Murmúrios nervosos cortaram o ar. O Cardeal engoliu em seco. O nome de Otávio não foi dito, mas sua sombra pairava sobre cada palavra.
Lancelot ergueu os braços lentamente.
— Ajoelhem-se. Todos. Em honra à nova soberana de Arkanne.
Houve hesitação.
O povo na praça começou a se curvar um a um, lentamente. Alguns nobres do templo olharam uns para os outros, avaliando o movimento. Os mais prudentes se ajoelharam imediatamente.
Thorne, no entanto, permaneceu em pé por um momento a mais.
Lancelot virou-se na direção dele, o olhar como uma lâmina embainhada. Seus olhos encontraram os dele, e por um instante, o templo inteiro parou.
Thorne tentou manter o sorriso, mas seus olhos vacilaram. Havia um peso naquela troca de olhares. Algo mais profundo do que uma simples formalidade. Ele respirou fundo, fez uma leve reverência — e ajoelhou-se.
Lancelot não sorriu. Mas os músculos de sua face relaxaram ligeiramente. Vitória silenciosa.
Ao lado dele, Sir Aldren Darvane desceu sobre um joelho com firmeza.
— Arkanne prosperará sob sua liderança, majestade — declarou, alto o bastante para que todos ouvissem. — E minhas espadas estarão à disposição do seu comando.
A rainha assentiu, mantendo a compostura, mas por dentro reconhecia o valor daquela aliança. Sir Aldren tinha o respeito dos exércitos e era amado pelo povo. Mantê-lo por perto seria... útil.
Em seguida, Lorde Merik Vandrel, vindo do reino montanhoso de Eldar, ajoelhou-se. Um homem robusto, barba espessa e voz de trovão.

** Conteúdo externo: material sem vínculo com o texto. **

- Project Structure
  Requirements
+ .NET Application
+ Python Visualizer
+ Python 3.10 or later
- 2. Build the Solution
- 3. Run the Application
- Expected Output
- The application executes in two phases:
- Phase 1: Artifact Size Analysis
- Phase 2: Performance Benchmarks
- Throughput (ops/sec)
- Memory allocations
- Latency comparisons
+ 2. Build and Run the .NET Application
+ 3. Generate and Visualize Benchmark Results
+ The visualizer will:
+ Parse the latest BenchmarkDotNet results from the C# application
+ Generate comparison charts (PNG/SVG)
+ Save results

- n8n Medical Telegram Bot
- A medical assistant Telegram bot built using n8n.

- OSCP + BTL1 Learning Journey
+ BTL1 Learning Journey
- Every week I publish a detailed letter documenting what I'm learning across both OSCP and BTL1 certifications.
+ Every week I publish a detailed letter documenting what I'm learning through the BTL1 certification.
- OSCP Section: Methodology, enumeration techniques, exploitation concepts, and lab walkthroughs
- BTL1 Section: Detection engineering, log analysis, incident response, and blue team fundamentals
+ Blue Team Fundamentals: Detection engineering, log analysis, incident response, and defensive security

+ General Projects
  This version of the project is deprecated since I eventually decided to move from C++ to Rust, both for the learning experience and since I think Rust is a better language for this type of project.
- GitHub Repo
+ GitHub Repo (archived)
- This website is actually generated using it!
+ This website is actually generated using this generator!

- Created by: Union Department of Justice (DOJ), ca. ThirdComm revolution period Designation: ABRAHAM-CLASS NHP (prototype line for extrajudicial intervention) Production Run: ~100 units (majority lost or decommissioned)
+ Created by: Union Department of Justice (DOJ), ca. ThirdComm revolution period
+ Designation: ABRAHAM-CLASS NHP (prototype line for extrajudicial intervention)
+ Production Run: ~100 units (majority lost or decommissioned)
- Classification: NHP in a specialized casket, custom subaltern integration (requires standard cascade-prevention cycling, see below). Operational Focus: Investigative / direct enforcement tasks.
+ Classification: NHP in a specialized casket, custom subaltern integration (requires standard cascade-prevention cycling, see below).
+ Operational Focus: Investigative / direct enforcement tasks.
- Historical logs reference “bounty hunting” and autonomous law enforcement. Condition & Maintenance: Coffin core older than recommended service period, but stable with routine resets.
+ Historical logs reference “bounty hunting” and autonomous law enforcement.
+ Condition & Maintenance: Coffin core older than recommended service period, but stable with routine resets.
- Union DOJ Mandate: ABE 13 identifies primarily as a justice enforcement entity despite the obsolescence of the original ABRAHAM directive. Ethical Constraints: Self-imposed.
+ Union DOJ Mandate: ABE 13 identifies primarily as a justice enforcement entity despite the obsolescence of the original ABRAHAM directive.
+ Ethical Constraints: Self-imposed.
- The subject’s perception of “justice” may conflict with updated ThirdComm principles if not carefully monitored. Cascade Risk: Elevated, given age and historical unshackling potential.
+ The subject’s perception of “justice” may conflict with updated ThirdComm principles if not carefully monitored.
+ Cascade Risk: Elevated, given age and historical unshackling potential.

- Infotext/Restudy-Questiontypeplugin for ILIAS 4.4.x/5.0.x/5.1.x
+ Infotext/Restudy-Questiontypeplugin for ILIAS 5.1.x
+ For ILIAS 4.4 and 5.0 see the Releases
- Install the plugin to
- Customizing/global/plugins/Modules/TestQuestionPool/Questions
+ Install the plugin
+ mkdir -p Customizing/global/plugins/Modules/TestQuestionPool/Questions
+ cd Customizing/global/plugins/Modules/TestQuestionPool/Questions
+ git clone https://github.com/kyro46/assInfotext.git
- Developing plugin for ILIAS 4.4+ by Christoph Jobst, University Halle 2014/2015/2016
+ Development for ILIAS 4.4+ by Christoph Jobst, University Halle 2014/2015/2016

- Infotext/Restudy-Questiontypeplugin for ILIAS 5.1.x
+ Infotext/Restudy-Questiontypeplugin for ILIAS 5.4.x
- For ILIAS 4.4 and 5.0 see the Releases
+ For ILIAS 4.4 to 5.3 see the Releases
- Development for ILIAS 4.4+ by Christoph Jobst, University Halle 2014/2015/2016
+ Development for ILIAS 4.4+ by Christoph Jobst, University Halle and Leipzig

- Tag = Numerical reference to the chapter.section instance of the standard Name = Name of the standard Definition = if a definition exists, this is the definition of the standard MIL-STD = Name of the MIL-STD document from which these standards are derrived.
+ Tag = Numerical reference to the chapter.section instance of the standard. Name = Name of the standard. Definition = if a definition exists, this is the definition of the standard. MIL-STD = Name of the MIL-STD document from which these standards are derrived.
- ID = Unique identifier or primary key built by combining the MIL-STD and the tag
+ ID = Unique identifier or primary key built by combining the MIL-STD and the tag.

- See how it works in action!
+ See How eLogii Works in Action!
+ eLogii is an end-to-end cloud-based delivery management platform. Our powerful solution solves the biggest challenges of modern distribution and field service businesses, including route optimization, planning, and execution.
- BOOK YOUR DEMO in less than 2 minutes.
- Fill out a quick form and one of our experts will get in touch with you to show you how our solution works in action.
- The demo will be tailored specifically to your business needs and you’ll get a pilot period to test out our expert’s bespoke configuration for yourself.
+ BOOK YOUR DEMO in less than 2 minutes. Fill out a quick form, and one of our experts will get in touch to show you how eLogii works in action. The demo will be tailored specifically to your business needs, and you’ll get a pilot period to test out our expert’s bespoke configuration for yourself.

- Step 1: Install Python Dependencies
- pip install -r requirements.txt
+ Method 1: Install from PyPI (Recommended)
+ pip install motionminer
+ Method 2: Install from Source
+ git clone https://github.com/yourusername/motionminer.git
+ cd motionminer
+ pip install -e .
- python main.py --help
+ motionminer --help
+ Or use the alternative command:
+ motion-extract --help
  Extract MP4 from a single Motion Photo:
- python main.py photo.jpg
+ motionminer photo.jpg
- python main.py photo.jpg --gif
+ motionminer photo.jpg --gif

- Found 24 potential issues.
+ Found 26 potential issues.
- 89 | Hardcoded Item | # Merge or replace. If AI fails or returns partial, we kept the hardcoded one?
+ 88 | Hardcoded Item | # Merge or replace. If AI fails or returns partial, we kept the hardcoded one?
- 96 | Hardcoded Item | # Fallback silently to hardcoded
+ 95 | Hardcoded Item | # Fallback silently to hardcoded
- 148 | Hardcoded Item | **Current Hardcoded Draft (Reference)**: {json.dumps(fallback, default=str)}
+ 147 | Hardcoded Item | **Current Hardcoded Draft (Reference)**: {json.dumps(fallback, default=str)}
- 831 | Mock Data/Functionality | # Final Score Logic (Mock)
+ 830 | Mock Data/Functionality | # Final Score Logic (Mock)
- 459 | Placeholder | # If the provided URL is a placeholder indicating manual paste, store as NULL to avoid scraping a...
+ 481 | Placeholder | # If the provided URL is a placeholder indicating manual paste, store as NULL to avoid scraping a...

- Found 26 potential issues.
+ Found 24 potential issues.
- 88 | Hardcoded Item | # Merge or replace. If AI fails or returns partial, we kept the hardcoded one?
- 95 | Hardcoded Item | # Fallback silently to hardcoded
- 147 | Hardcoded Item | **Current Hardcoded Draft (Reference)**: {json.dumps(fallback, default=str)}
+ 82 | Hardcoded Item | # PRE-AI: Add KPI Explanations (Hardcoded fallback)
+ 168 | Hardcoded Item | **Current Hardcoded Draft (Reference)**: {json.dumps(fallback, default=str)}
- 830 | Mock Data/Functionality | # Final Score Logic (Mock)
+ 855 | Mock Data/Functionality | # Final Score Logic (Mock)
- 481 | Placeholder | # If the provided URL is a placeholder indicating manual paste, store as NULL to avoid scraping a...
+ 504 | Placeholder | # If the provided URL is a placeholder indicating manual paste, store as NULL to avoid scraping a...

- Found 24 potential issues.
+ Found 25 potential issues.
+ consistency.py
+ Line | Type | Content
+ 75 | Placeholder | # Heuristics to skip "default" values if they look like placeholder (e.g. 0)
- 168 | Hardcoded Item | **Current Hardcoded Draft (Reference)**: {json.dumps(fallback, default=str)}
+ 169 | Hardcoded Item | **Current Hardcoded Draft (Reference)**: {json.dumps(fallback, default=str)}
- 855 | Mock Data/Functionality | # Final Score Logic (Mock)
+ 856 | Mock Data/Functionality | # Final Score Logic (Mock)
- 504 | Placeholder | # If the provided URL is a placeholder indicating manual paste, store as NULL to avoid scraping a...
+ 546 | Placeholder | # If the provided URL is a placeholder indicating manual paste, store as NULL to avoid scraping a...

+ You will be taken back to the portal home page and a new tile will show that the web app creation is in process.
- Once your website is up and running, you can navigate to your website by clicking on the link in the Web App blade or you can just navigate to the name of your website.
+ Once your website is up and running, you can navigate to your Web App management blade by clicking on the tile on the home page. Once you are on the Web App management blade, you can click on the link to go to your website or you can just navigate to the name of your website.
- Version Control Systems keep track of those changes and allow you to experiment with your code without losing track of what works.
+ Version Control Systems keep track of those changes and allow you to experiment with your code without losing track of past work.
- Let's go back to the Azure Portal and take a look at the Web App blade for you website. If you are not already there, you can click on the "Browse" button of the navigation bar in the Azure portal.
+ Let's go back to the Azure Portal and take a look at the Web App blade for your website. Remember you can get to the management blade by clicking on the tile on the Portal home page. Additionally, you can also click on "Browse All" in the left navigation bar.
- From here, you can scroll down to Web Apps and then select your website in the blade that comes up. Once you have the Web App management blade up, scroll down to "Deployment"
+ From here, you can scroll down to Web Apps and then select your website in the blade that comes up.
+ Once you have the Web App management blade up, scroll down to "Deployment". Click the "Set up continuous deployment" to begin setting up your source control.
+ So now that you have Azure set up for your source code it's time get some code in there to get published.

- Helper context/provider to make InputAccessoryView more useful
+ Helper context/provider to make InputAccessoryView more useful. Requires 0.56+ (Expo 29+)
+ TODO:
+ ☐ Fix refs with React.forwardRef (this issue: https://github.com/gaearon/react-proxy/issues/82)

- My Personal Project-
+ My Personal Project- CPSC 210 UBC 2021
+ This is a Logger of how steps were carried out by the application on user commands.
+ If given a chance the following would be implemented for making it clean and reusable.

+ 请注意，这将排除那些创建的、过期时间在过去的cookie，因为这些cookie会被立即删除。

— A Casa Vandrel apoia a coroa. Que a Senhora de Arkanne seja firme como as pedras de nossas montanhas.
Lady Mirella Lys, da Ilha Rubra, curvou-se com elegância:
— Que os ventos tragam prosperidade ao seu reinado, Vossa Majestade. E que suas decisões soprem a incerteza para longe.
Mais nomes seguiram. Mais joelhos tocaram o mármore.
A cada aclamação, o domínio de Lancelot ganhava raízes. O que antes era hesitação se transformava em obediência. Por medo. Por respeito. Ou por estratégia.
A rainha, agora no centro absoluto da atenção, elevou uma última vez a voz.
— Levantem-se — ordenou. — E nunca mais se esqueçam de quem sou.
Todos obedeceram.
Ela não precisou gritar. Não precisou empunhar uma espada. Sua presença bastava. Uma rainha havia sido coroada — e Arkanne, naquele momento, compreendeu o que significava estar sob o comando de uma mulher que jamais se curvaria.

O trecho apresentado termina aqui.